The break with her allies was definitively consummated when Boluarte decided not to call early presidential elections after taking power and instead attempted to complete the constitutional term for which he had been elected. elected her ousted ally, of whom she was vice president.
And to achieve this objective, Boluarte made a pact with Fujimorism and other right-wing forces, which allowed her to sustain herself politically, despite her lack of popular support.
The agreement with her former adversaries included ignoring orders from the Inter-American Court of Human Rights (IACHR) regarding the release of the late President Alberto Fujimori and the approval of a series of laws that allow the statute of limitations for crimes against humanity to expire and grant amnesty to police and military personnel convicted of human rights violations.
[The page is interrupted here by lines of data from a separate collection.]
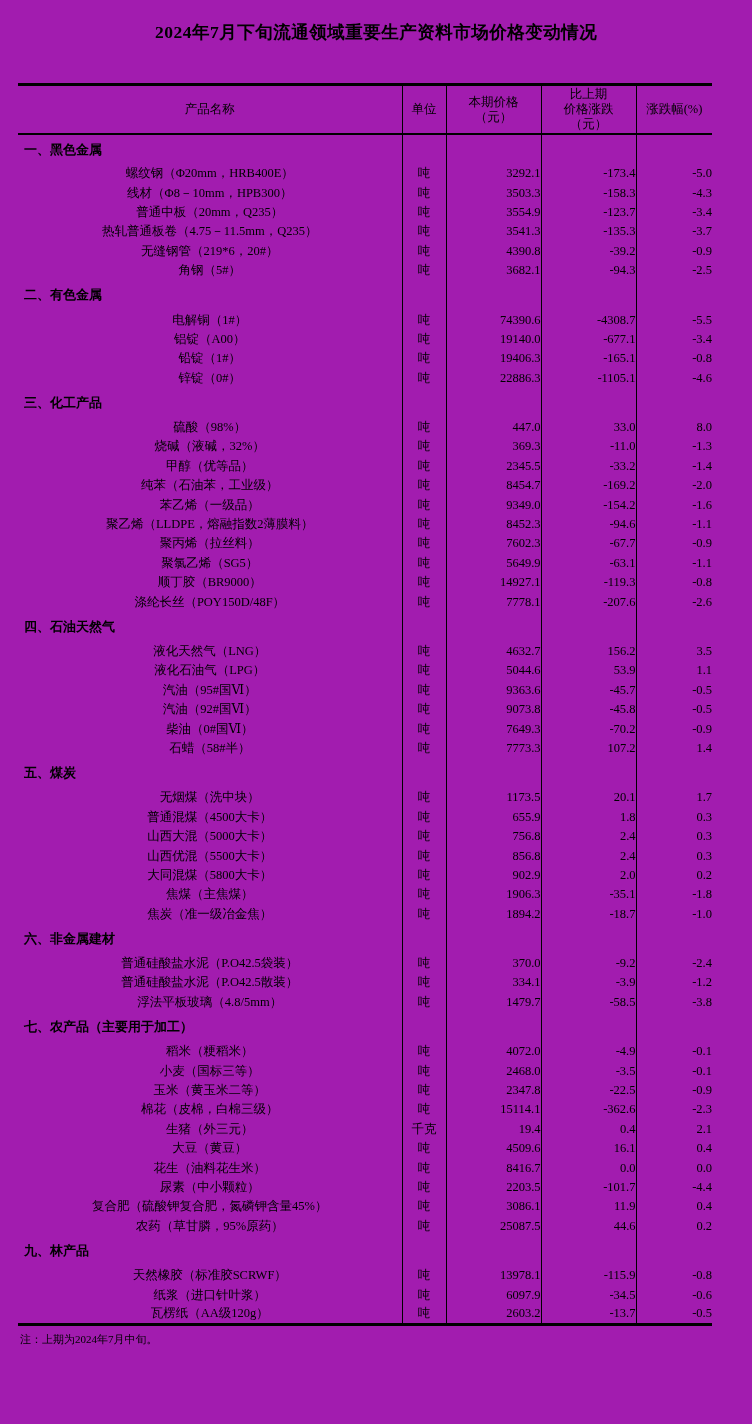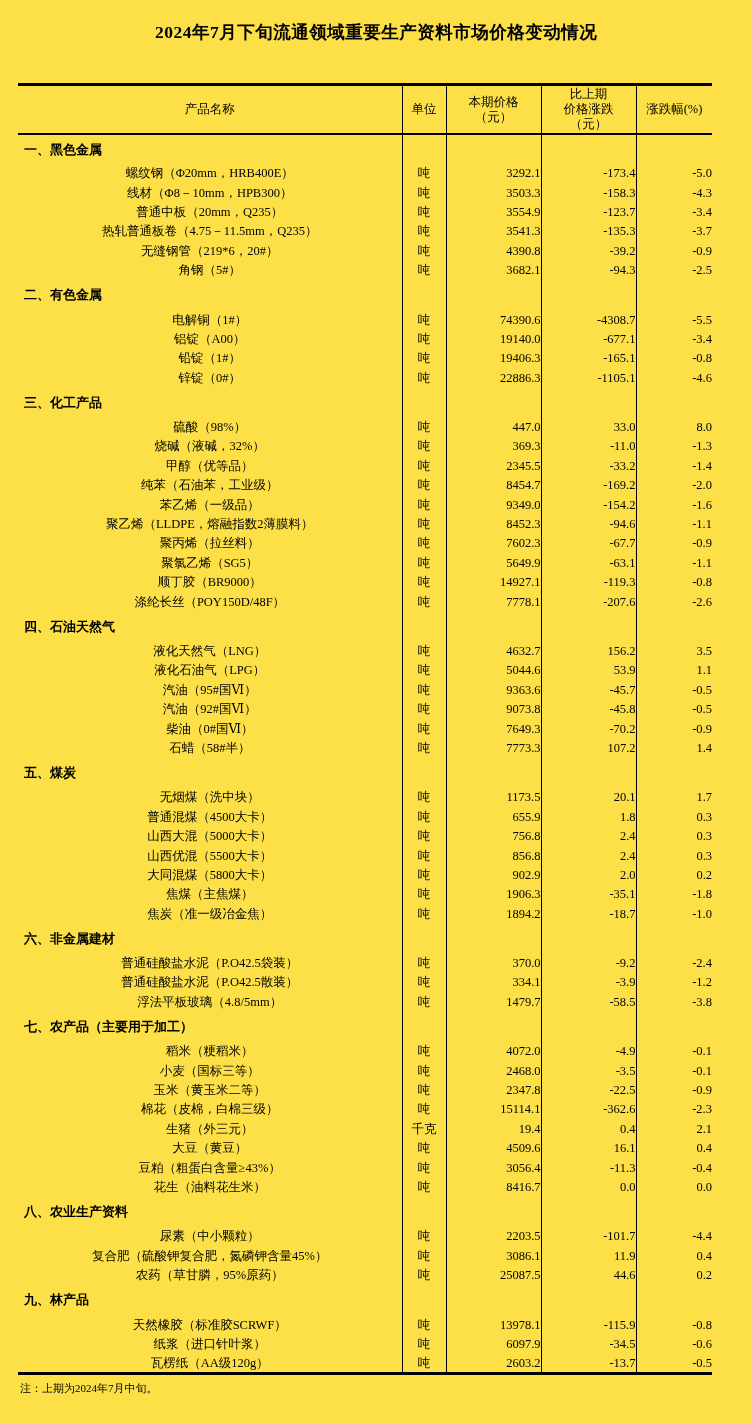"2024年7月下旬流通领域重要生产资料市场价格变动情况" .page { background: #fde047 -> #a21caf }
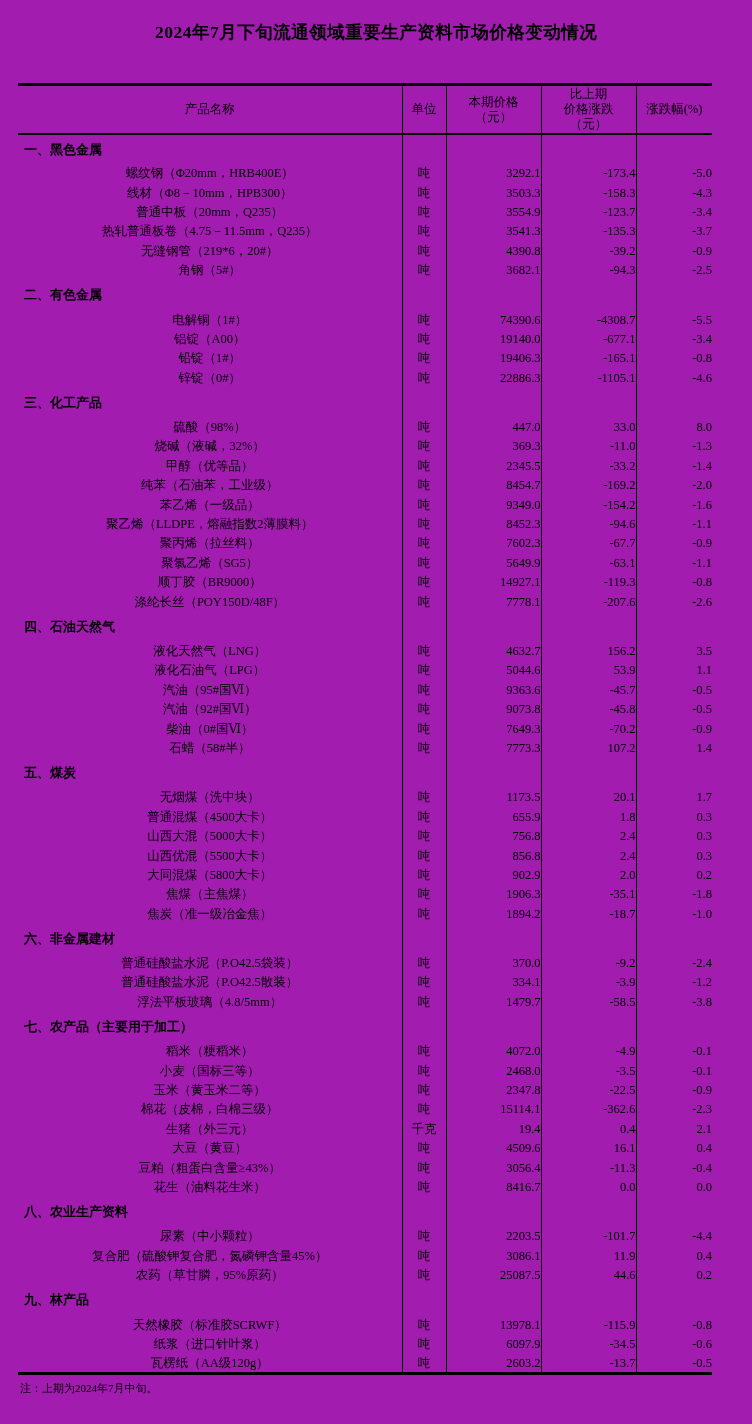"豆粕（粗蛋白含量≥43%）" tr.data-row { html: <tr> <td>豆粕（粗蛋白含量≥43%）</td> <td>吨</td> <td>3056.4</td> <td>-11.3</td> <td>-0.4</td> </tr> -> none }
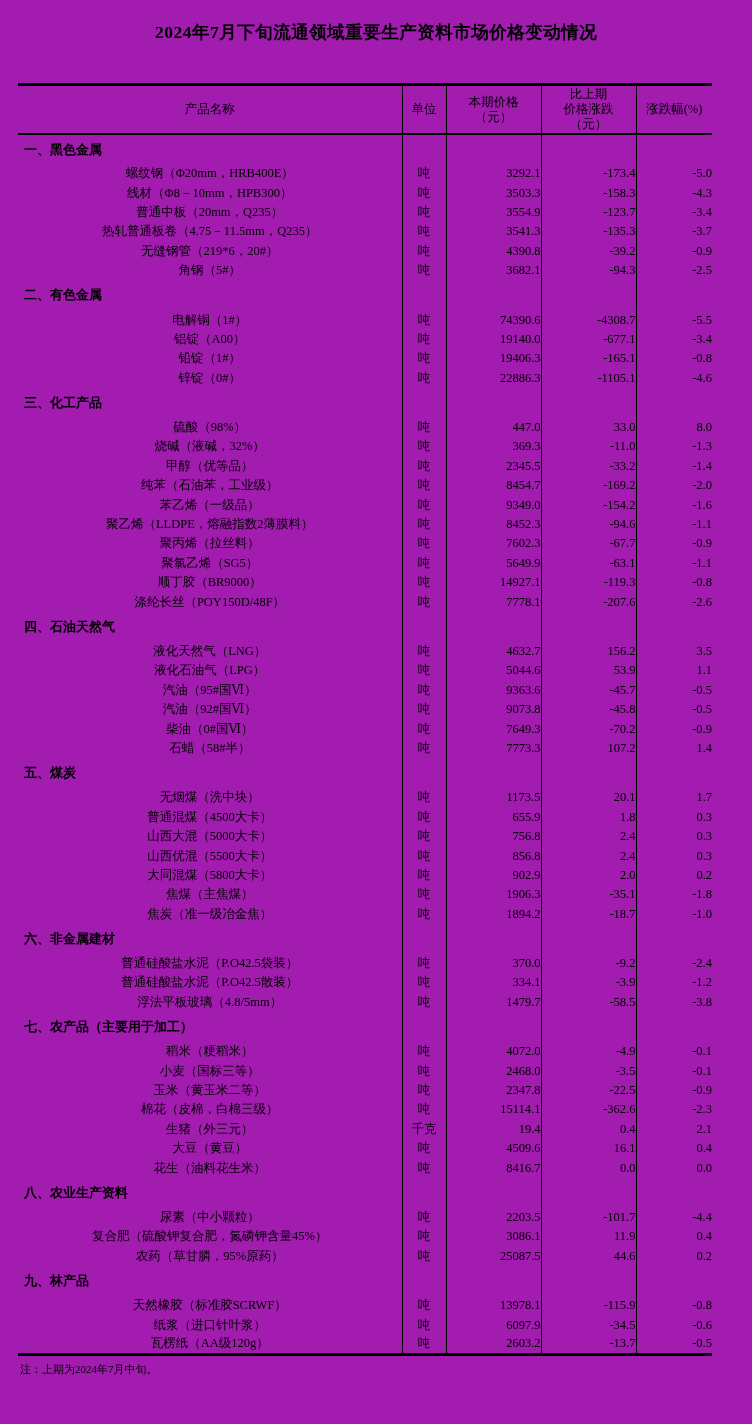"八、农业生产资料" tr.section-row { html: <tr> <td>八、农业生产资料</td> <td></td> <td></td> <td></td> <td></td> </tr> -> none }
Many analysts claim that congressmen avoided pushing for Boluarte's impeachment earlier because it would have involved calling early general elections and, Consequently, they would also shorten their time as parliamentarians.
But now that the presidential term is approaching its end, scheduled for July 2026, the political forces that have supported Boluarte have found incentives to let her fall and avoid the cost of being seen as the only support for a ruler with a historically popular rejection.
“I have not thought about myself, but about the most of 34 million Peruvians,” the former president said in a recorded speech, which was rebroadcast as soon as her removal was announced, and in which she warned of the consequences that her departure will have for “the stability of democracy.”
Boluarte did not make any kind of mea culpa, but instead dedicated his last appearance from the presidential palace to listing the achievements of his administration.
However, Peruvians were unable to fully hear the speech because it was interrupted to broadcast the inauguration of the new president, Jose Jeri, abruptly ending a government that began in the same way.